Exercise brief. No pictures go in the copy; retype exactly the lines from the one with "TOTAL | Percent 10 - 12: 0.476 -> 0.392" through the last line of the records.

Provided data.

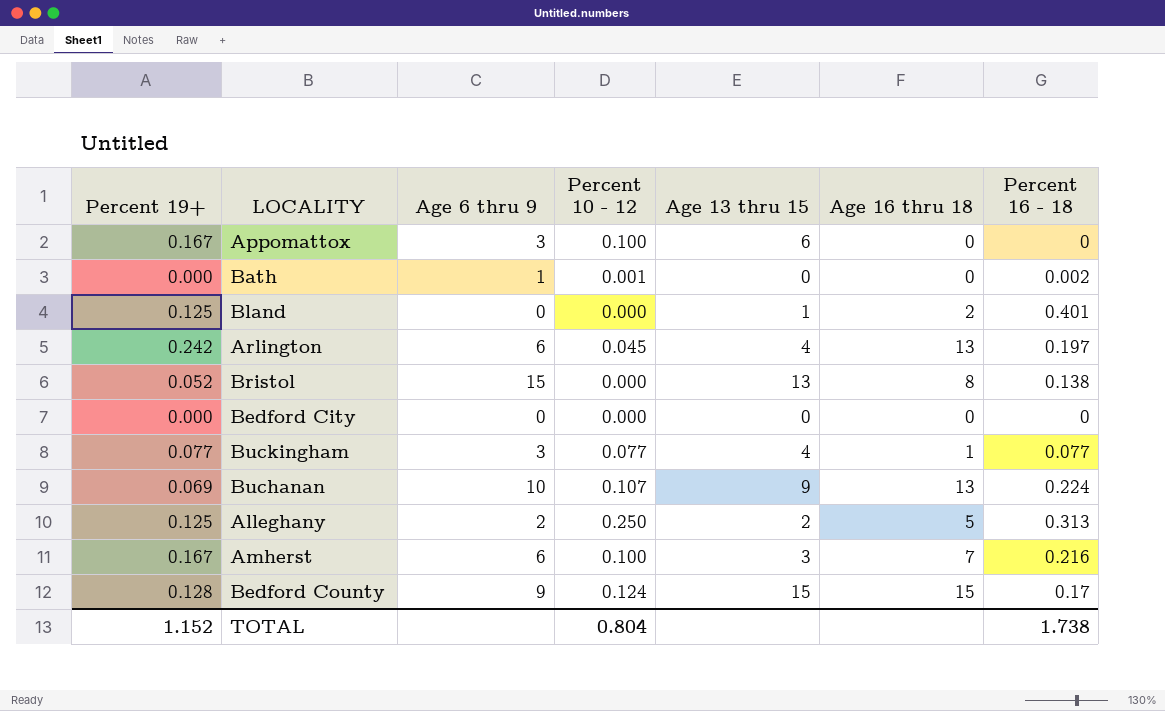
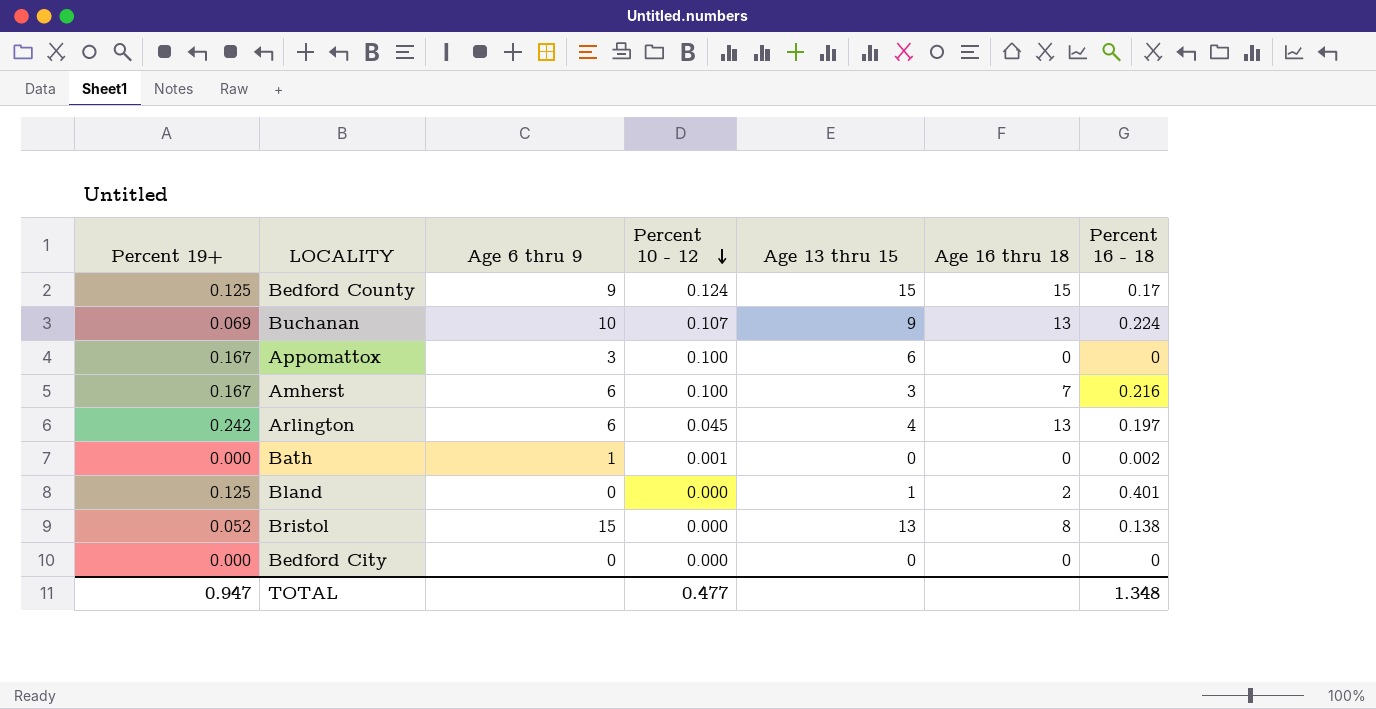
row order: none -> Percent 10 - 12 descending
row Buckingham: 0.077 | 3 | 0.077 | 4 | 1 | 0.077 -> none
row Alleghany: 0.125 | 2 | 0.250 | 2 | 5 | 0.313 -> none
Bedford County | Percent 19+: 0.128 -> 0.125
TOTAL | Percent 19+: 1.152 -> 0.947
TOTAL | Percent 10 - 12: 0.804 -> 0.477
TOTAL | Percent 16 - 18: 1.738 -> 1.348

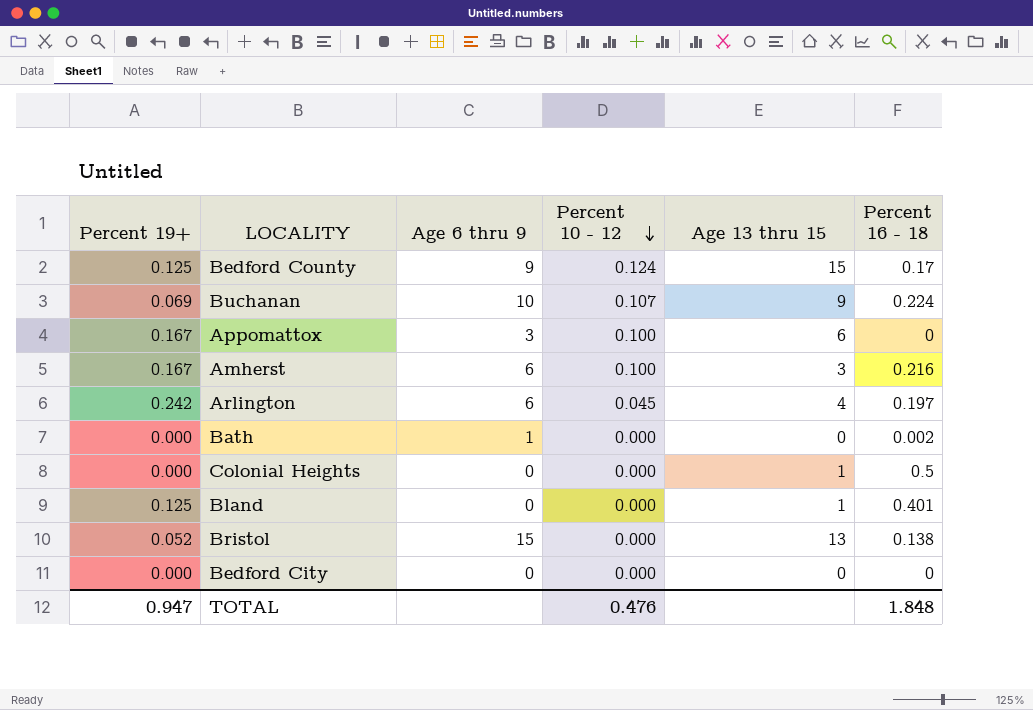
column Age 16 thru 18 | position: 6 -> none
Bath | Percent 10 - 12: 0.001 -> 0.000
row Colonial Heights: none -> 0.000 | 0 | 0.000 | 1 | 0.5
TOTAL | Percent 10 - 12: 0.477 -> 0.476
TOTAL | Percent 16 - 18: 1.348 -> 1.848

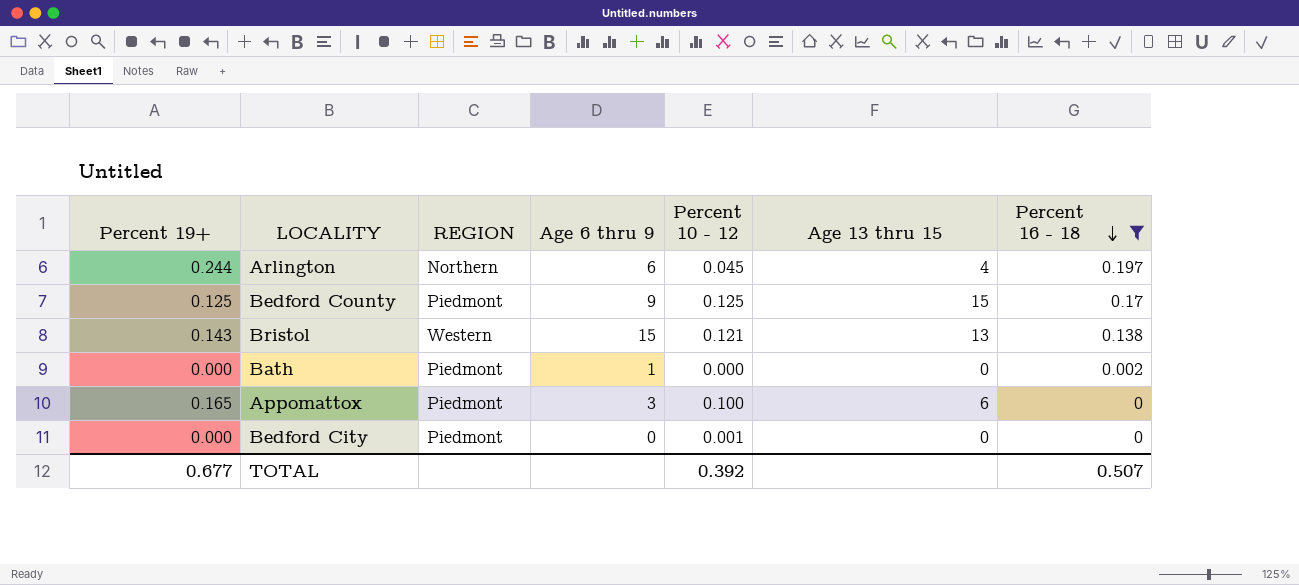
filter: none -> Percent 16 - 18 <= 0.197
row order: Percent 10 - 12 descending -> Percent 16 - 18 descending
column REGION | position: none -> 3
Arlington | Percent 19+: 0.242 -> 0.244
Bedford County | Percent 10 - 12: 0.124 -> 0.125
Bristol | Percent 19+: 0.052 -> 0.143
Bristol | Percent 10 - 12: 0.000 -> 0.121
Appomattox | Percent 19+: 0.167 -> 0.165
Bedford City | Percent 10 - 12: 0.000 -> 0.001
TOTAL | Percent 19+: 0.947 -> 0.677
TOTAL | Percent 10 - 12: 0.476 -> 0.392
TOTAL | Percent 16 - 18: 1.848 -> 0.507

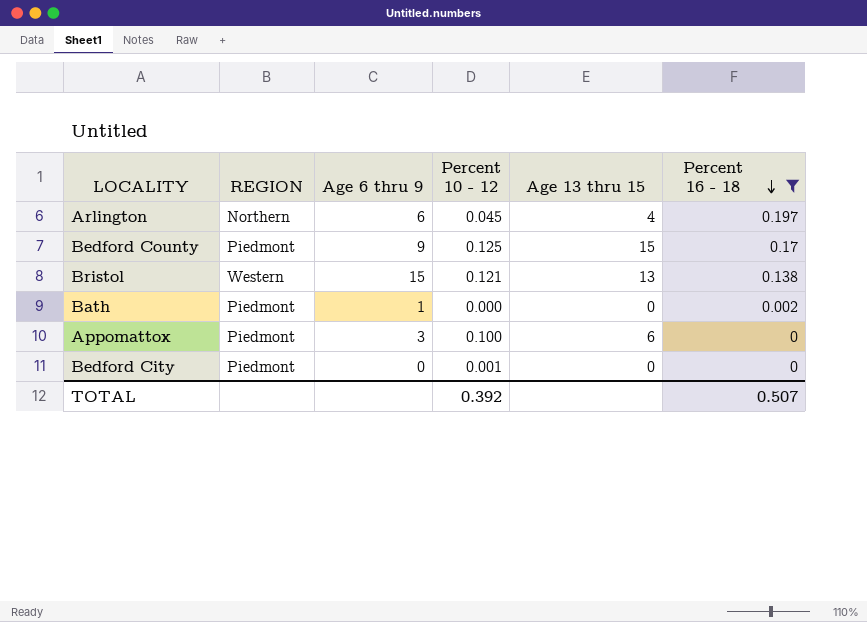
column Percent 19+ | position: 1 -> none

Reply to the exercise.
TOTAL | Percent 10 - 12: 0.476 -> 0.392
TOTAL | Percent 16 - 18: 1.848 -> 0.507

column Percent 19+ | position: 1 -> none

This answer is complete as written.